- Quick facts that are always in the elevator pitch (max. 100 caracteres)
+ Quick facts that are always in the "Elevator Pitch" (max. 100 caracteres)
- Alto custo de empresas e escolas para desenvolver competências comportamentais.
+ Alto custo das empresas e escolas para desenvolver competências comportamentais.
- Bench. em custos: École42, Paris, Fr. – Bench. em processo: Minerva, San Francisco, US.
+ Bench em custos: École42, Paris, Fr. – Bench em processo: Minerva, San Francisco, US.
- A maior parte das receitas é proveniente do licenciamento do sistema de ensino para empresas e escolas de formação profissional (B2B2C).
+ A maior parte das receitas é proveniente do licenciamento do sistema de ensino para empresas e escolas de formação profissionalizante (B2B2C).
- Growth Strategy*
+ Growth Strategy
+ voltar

__________

▶ **EXERCISE AIM**: Scan the listing above. Collect all lines with the word "licenciamento".

▶ **EXERCISE RESPONSE**:
- A maior parte das receitas é proveniente do licenciamento do sistema de ensino para empresas e escolas de formação profissional (B2B2C).
+ A maior parte das receitas é proveniente do licenciamento do sistema de ensino para empresas e escolas de formação profissionalizante (B2B2C).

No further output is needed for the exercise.